▶ _Work instruction_: Transcribe the following entries word for word; no picture is to appear in the copy.

# # # #

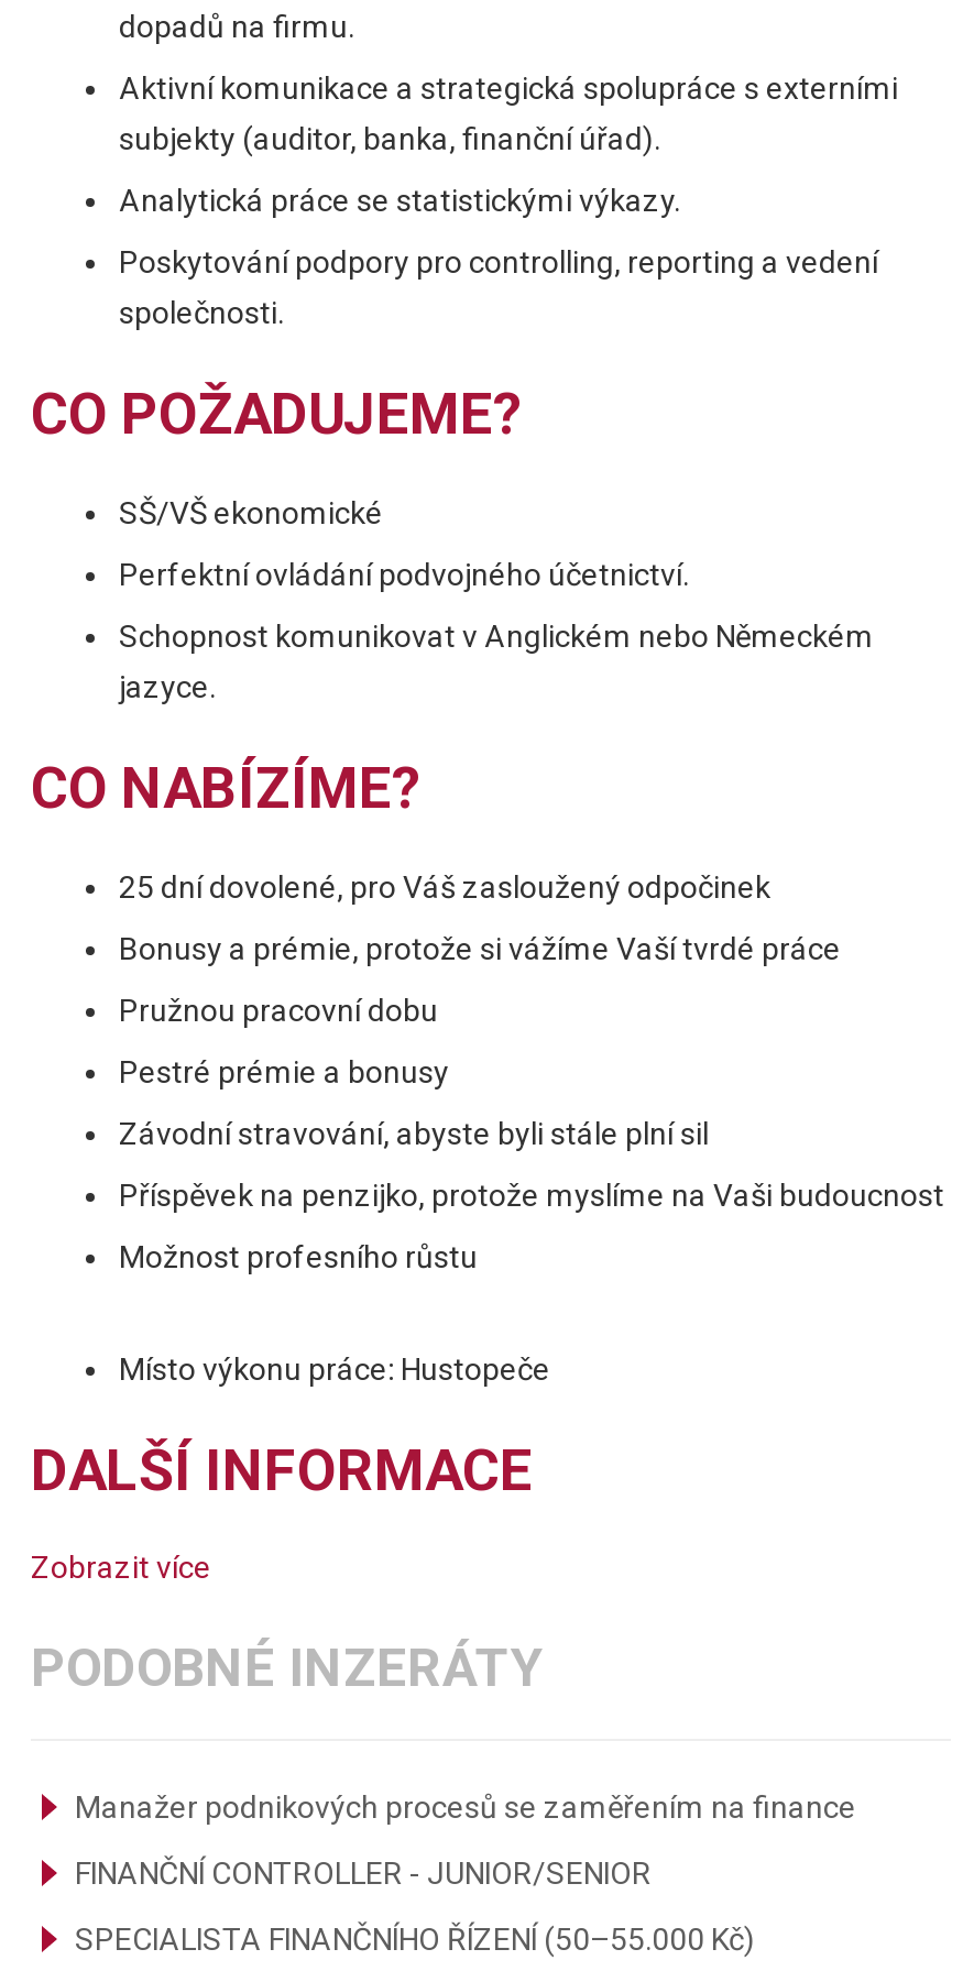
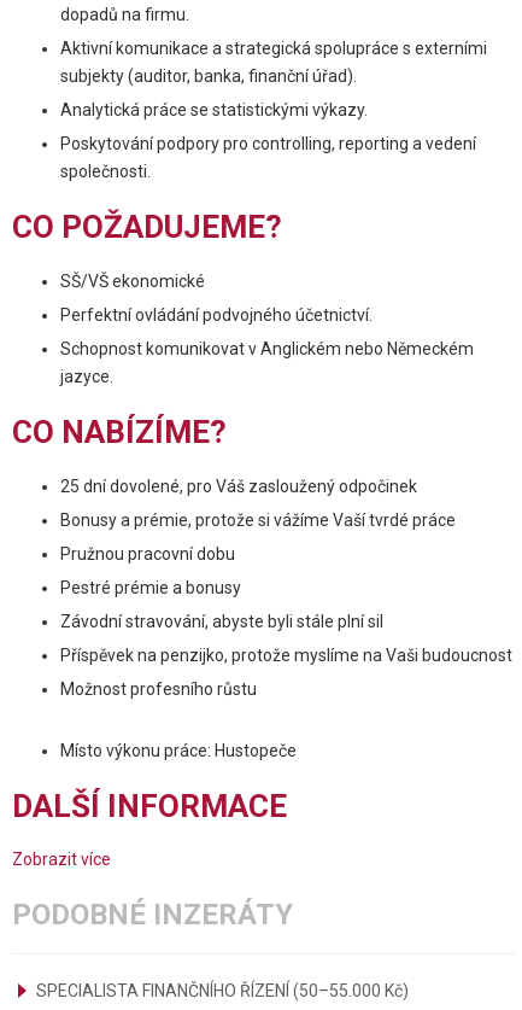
[75,1789,856,1891] Manažer podnikových procesů se zaměřením na finance | FINANČNÍ CONTROLLER - JUNIOR/SENIOR -> none

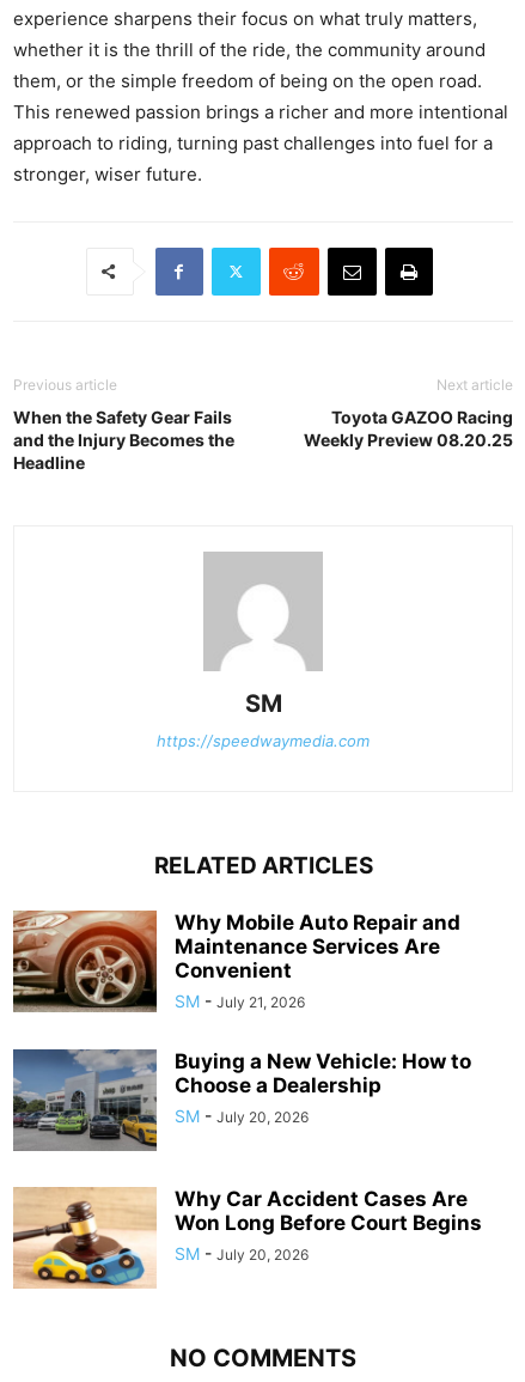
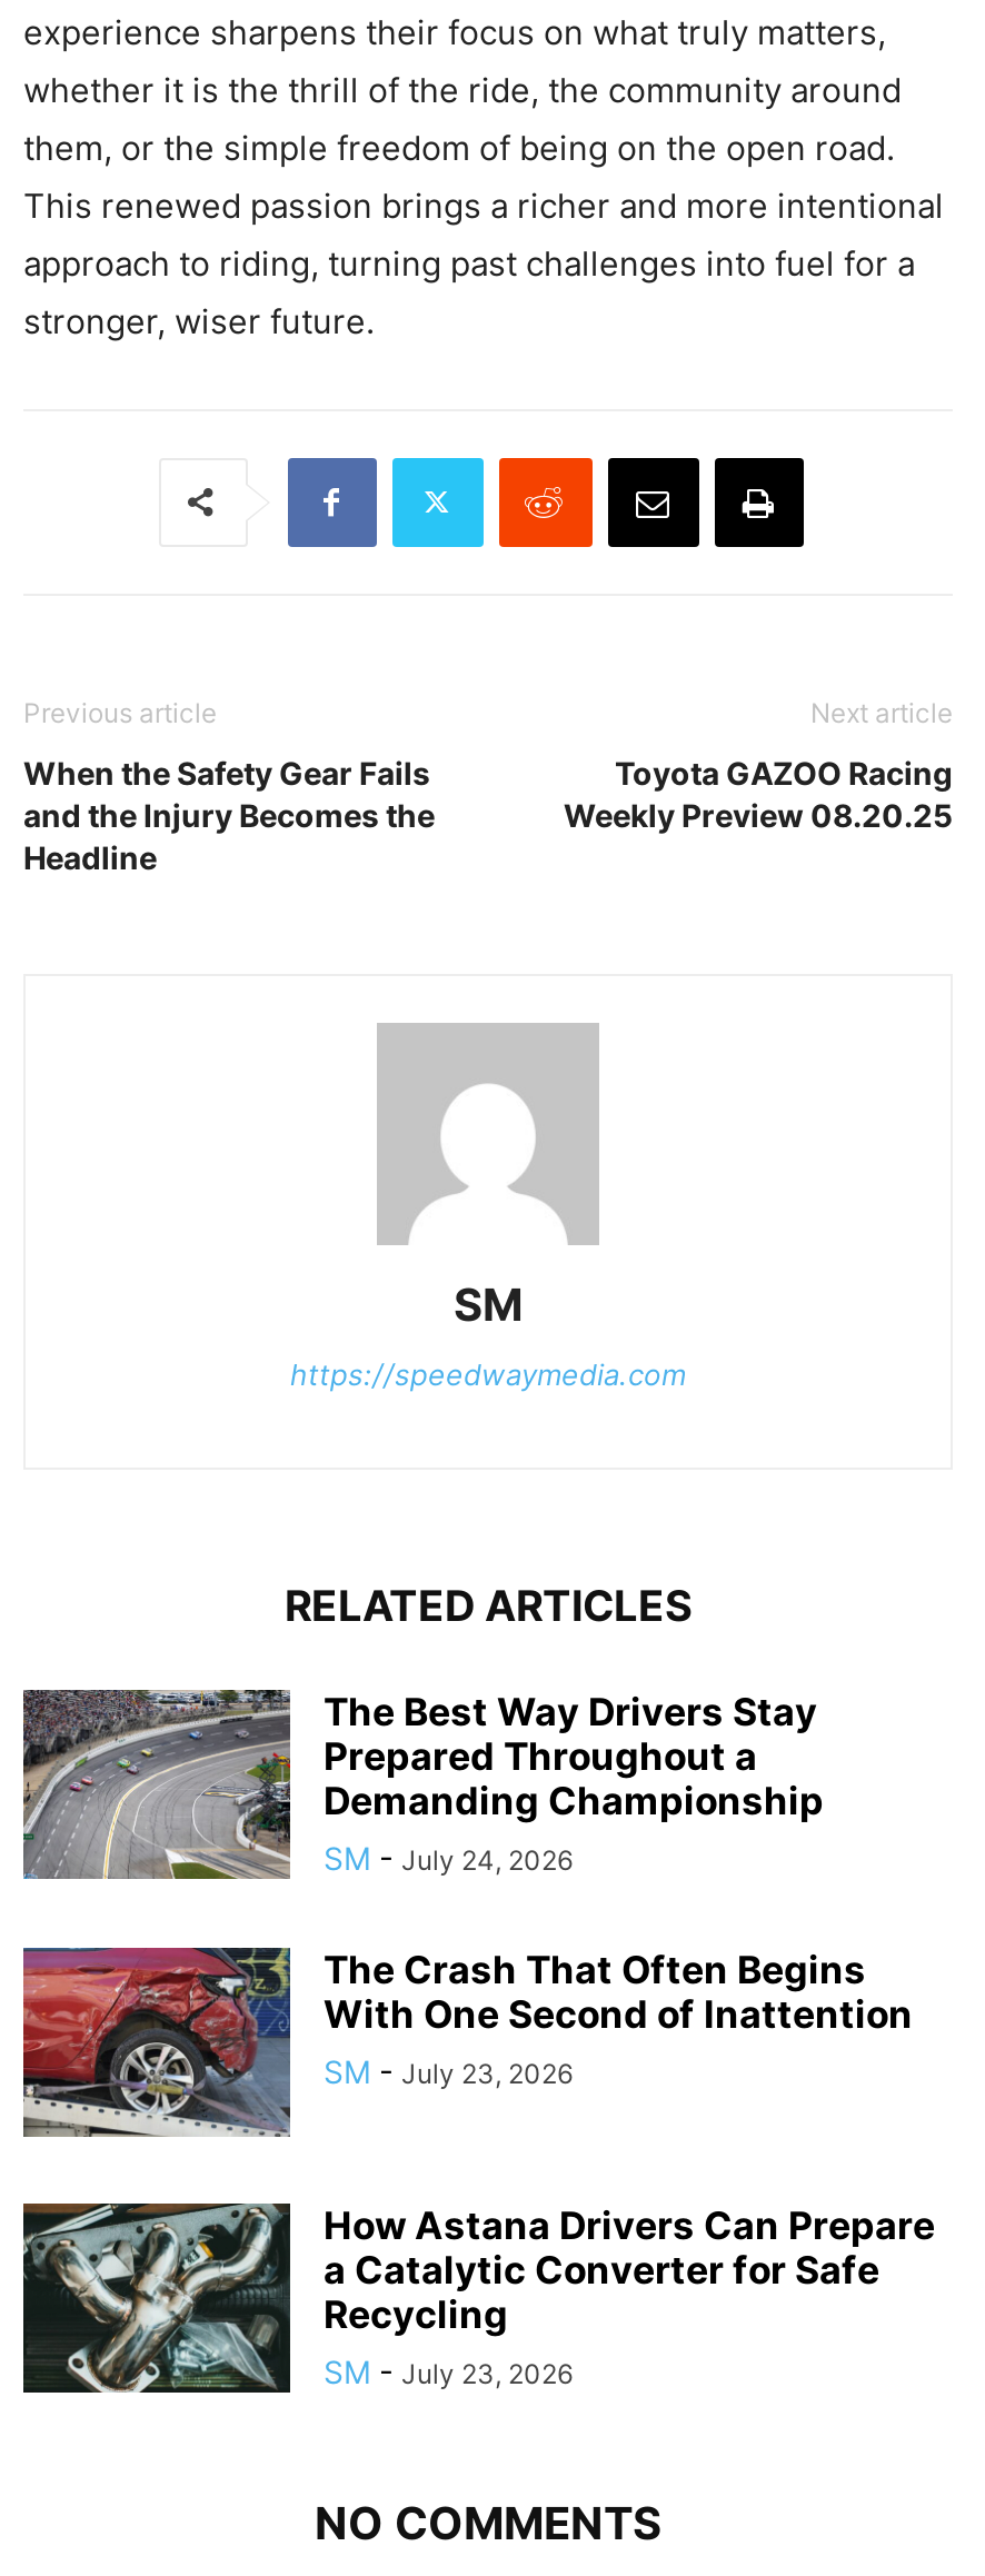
[12,909,460,1012] [image] | Why Mobile Auto Repair and | Maintenance Services Are | Convenient | SM - July 21, 2026 -> [21,1688,824,1879] [image] | The Best Way Drivers Stay | Prepared Throughout a | Demanding Championship | SM - July 24, 2026
[12,1049,471,1151] [image] | Buying a New Vehicle: How to | Choose a Dealership | SM - July 20, 2026 -> [21,1946,913,2135] [image] | The Crash That Often Begins | With One Second of Inattention | SM - July 23, 2026
[12,1187,482,1289] [image] | Why Car Accident Cases Are | Won Long Before Court Begins | SM - July 20, 2026 -> [21,2201,935,2395] [image] | How Astana Drivers Can Prepare | a Catalytic Converter for Safe | Recycling | SM - July 23, 2026

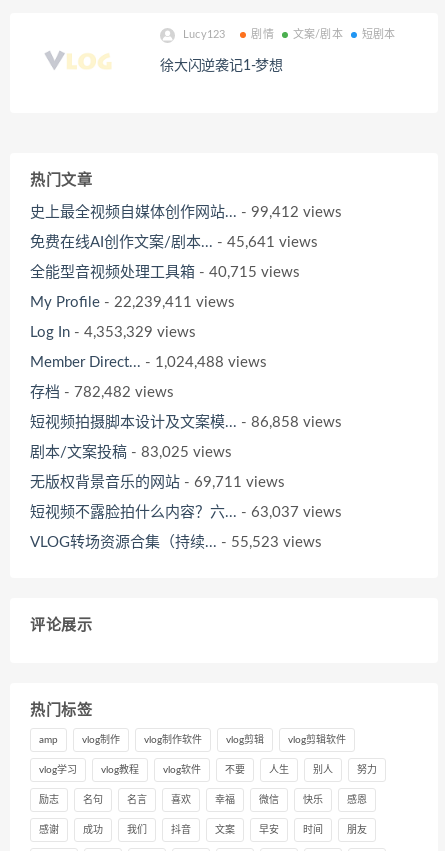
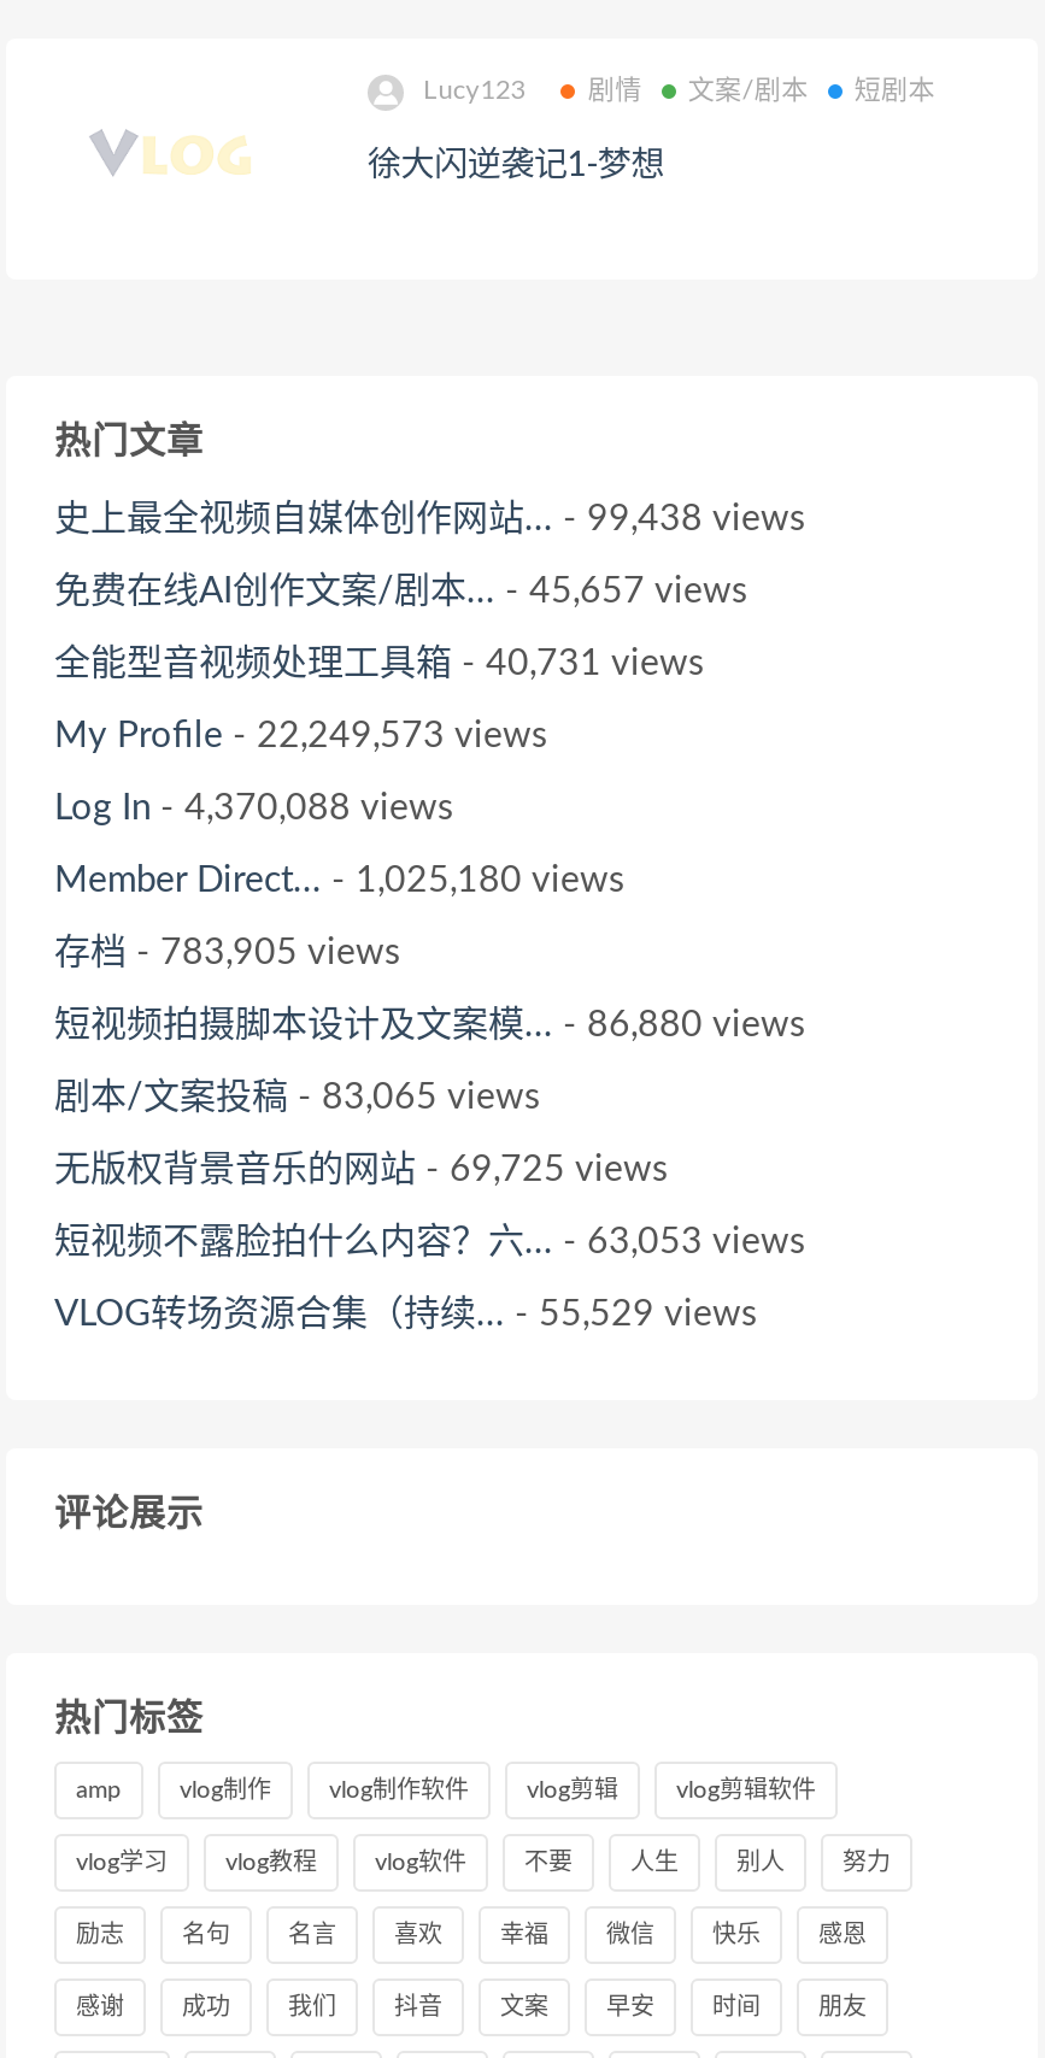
[30,205,342,220] 史上最全视频自媒体创作网站... - 99,412 views -> [54,501,806,537] 史上最全视频自媒体创作网站... - 99,438 views
[30,235,318,250] 免费在线AI创作文案/剧本... - 45,641 views -> [54,574,748,610] 免费在线AI创作文案/剧本... - 45,657 views
[30,265,300,280] 全能型音视频处理工具箱- 40,715 views -> [54,646,705,682] 全能型音视频处理工具箱- 40,731 views
[30,295,235,310] My Profile - 22,239,411 views -> [54,718,548,754] My Profile - 22,249,573 views
[30,325,196,340] Log In - 4,353,329 views -> [54,790,454,827] Log In - 4,370,088 views
[30,355,267,370] Member Direct... - 1,024,488 views -> [54,863,626,899] Member Direct... - 1,025,180 views
[30,385,174,400] 存档- 782,482 views -> [54,935,401,971] 存档- 783,905 views
[30,415,342,430] 短视频拍摄脚本设计及文案模... - 86,858 views -> [54,1007,806,1043] 短视频拍摄脚本设计及文案模... - 86,880 views
[30,445,232,460] 剧本/文案投稿- 83,025 views -> [54,1080,541,1116] 剧本/文案投稿- 83,065 views
[30,475,285,490] 无版权背景音乐的网站- 69,711 views -> [54,1152,669,1188] 无版权背景音乐的网站- 69,725 views
[30,505,342,520] 短视频不露脸拍什么内容？六... - 63,037 views -> [54,1224,806,1260] 短视频不露脸拍什么内容？六... - 63,053 views
[30,535,322,550] VLOG转场资源合集（持续... - 55,523 views -> [54,1296,758,1333] VLOG转场资源合集（持续... - 55,529 views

# # # #

▶ _Expected output_:
[75,1789,856,1891] Manažer podnikových procesů se zaměřením na finance | FINANČNÍ CONTROLLER - JUNIOR/SENIOR -> none

[12,909,460,1012] [image] | Why Mobile Auto Repair and | Maintenance Services Are | Convenient | SM - July 21, 2026 -> [21,1688,824,1879] [image] | The Best Way Drivers Stay | Prepared Throughout a | Demanding Championship | SM - July 24, 2026
[12,1049,471,1151] [image] | Buying a New Vehicle: How to | Choose a Dealership | SM - July 20, 2026 -> [21,1946,913,2135] [image] | The Crash That Often Begins | With One Second of Inattention | SM - July 23, 2026
[12,1187,482,1289] [image] | Why Car Accident Cases Are | Won Long Before Court Begins | SM - July 20, 2026 -> [21,2201,935,2395] [image] | How Astana Drivers Can Prepare | a Catalytic Converter for Safe | Recycling | SM - July 23, 2026

[30,205,342,220] 史上最全视频自媒体创作网站... - 99,412 views -> [54,501,806,537] 史上最全视频自媒体创作网站... - 99,438 views
[30,235,318,250] 免费在线AI创作文案/剧本... - 45,641 views -> [54,574,748,610] 免费在线AI创作文案/剧本... - 45,657 views
[30,265,300,280] 全能型音视频处理工具箱- 40,715 views -> [54,646,705,682] 全能型音视频处理工具箱- 40,731 views
[30,295,235,310] My Profile - 22,239,411 views -> [54,718,548,754] My Profile - 22,249,573 views
[30,325,196,340] Log In - 4,353,329 views -> [54,790,454,827] Log In - 4,370,088 views
[30,355,267,370] Member Direct... - 1,024,488 views -> [54,863,626,899] Member Direct... - 1,025,180 views
[30,385,174,400] 存档- 782,482 views -> [54,935,401,971] 存档- 783,905 views
[30,415,342,430] 短视频拍摄脚本设计及文案模... - 86,858 views -> [54,1007,806,1043] 短视频拍摄脚本设计及文案模... - 86,880 views
[30,445,232,460] 剧本/文案投稿- 83,025 views -> [54,1080,541,1116] 剧本/文案投稿- 83,065 views
[30,475,285,490] 无版权背景音乐的网站- 69,711 views -> [54,1152,669,1188] 无版权背景音乐的网站- 69,725 views
[30,505,342,520] 短视频不露脸拍什么内容？六... - 63,037 views -> [54,1224,806,1260] 短视频不露脸拍什么内容？六... - 63,053 views
[30,535,322,550] VLOG转场资源合集（持续... - 55,523 views -> [54,1296,758,1333] VLOG转场资源合集（持续... - 55,529 views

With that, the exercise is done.